Exercise details = Nothing outside the range is to be copied. From the entries below, reproduce exactly the lines starting at the one with "column Final |" and ending at the one with "Feb 1 2004 | MVP: Tom Brady -> Emmitt Smith+", without pictures.
[Source material — start]
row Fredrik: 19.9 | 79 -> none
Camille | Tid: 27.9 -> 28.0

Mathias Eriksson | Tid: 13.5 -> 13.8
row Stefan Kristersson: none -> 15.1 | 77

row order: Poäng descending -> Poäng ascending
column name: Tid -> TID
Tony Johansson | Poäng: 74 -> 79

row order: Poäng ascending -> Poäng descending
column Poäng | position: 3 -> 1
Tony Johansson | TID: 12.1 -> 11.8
[Source material — finish]
[Source material — start]
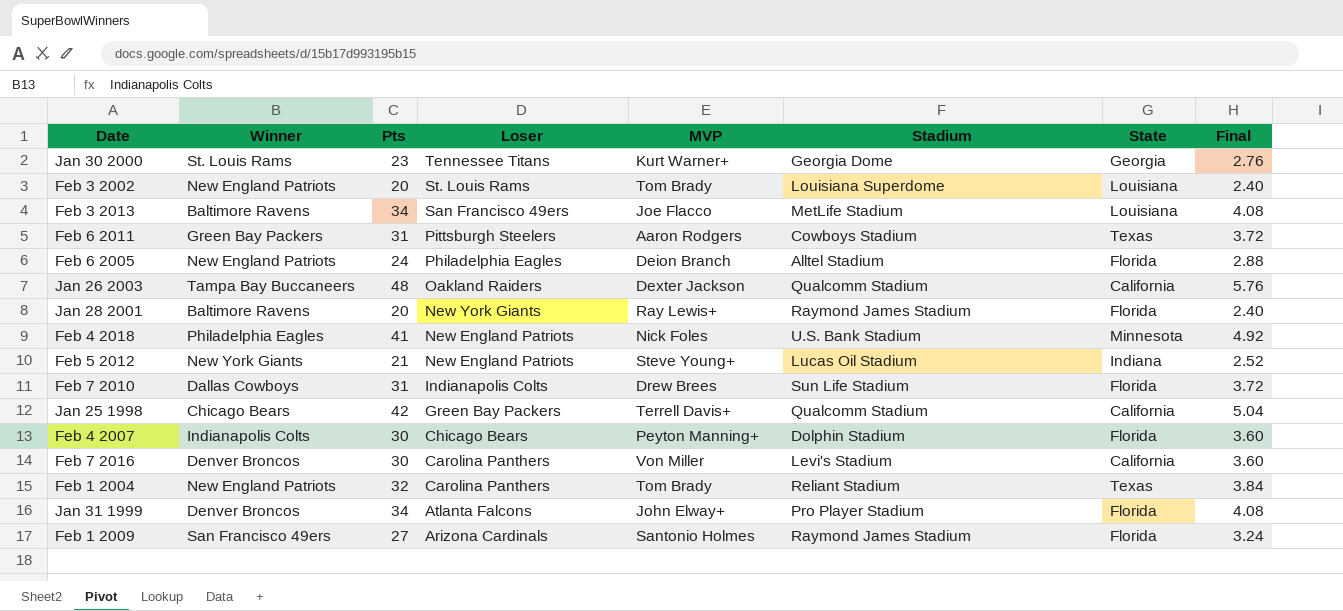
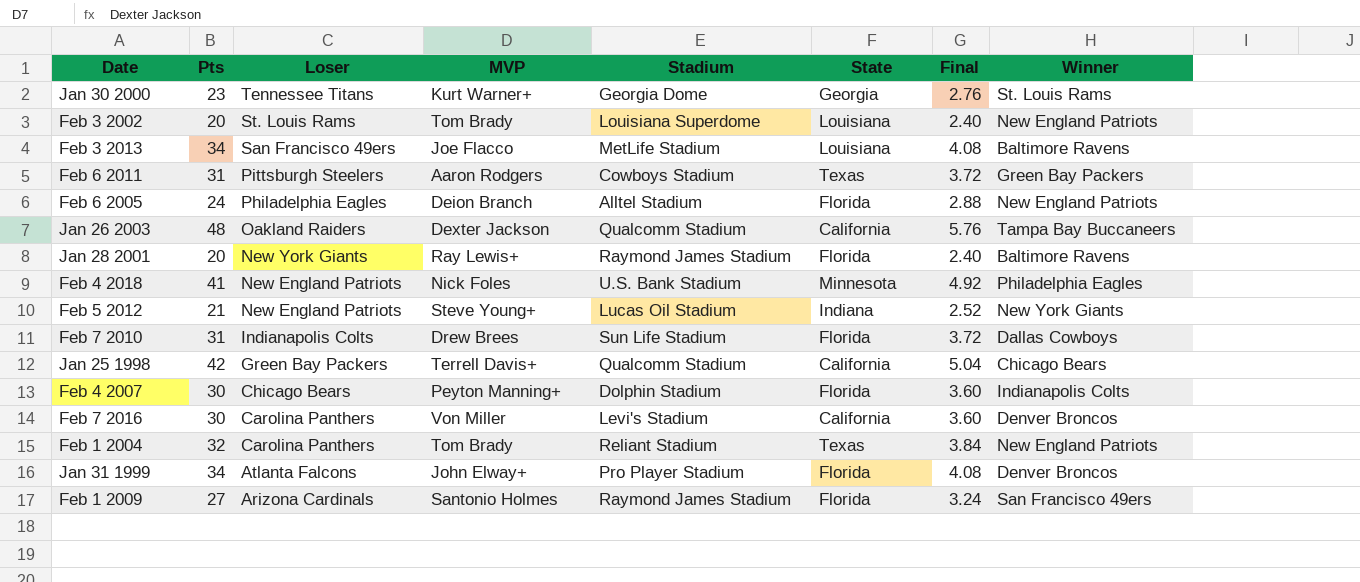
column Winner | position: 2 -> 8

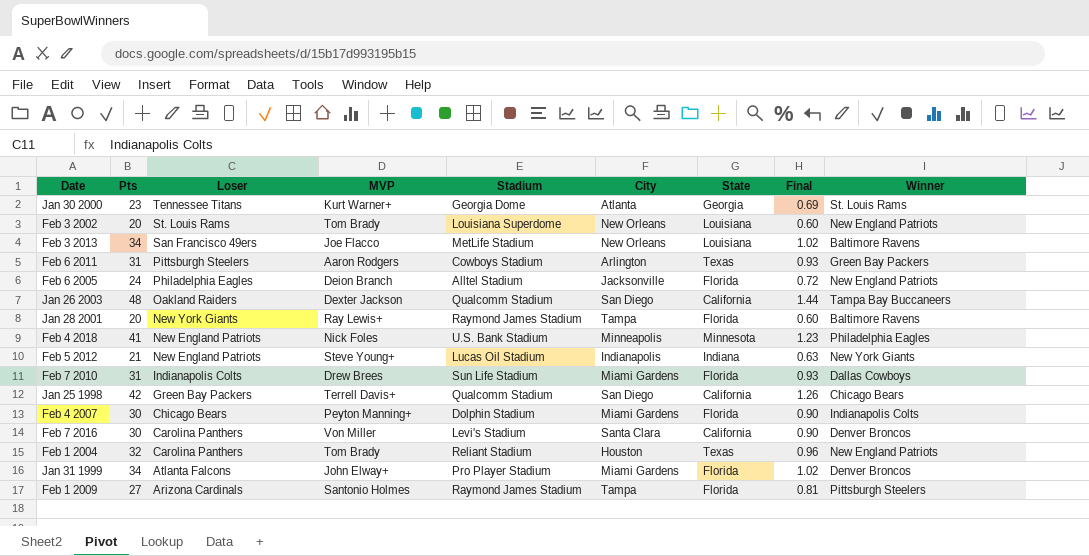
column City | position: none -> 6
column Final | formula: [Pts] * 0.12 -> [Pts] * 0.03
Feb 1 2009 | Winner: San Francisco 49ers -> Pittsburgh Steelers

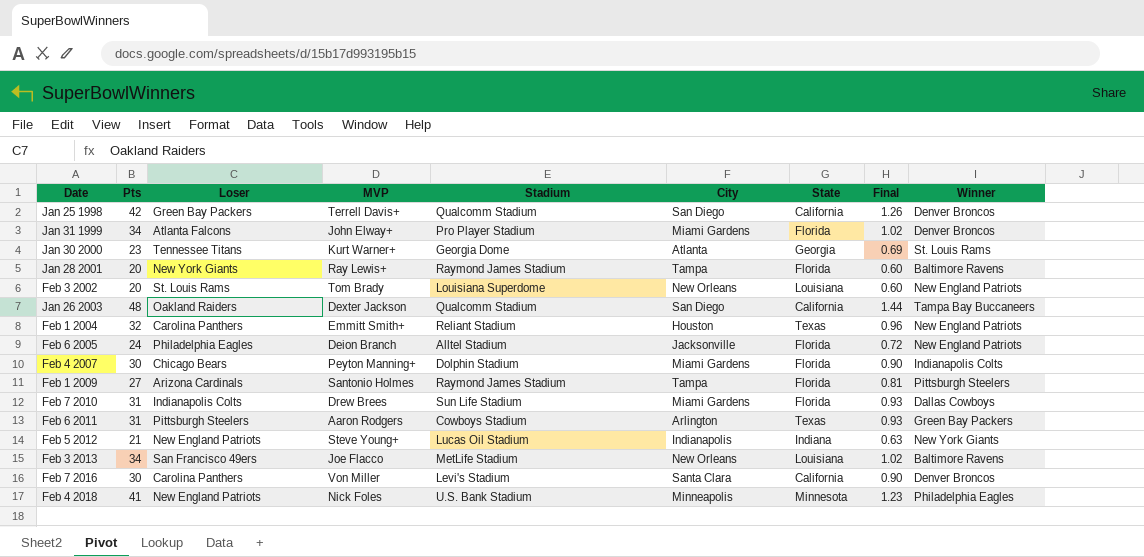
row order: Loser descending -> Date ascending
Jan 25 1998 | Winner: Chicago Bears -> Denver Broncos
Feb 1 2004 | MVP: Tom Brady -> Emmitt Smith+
[Source material — finish]
Written answer =
column Final | formula: [Pts] * 0.12 -> [Pts] * 0.03
Feb 1 2009 | Winner: San Francisco 49ers -> Pittsburgh Steelers

row order: Loser descending -> Date ascending
Jan 25 1998 | Winner: Chicago Bears -> Denver Broncos
Feb 1 2004 | MVP: Tom Brady -> Emmitt Smith+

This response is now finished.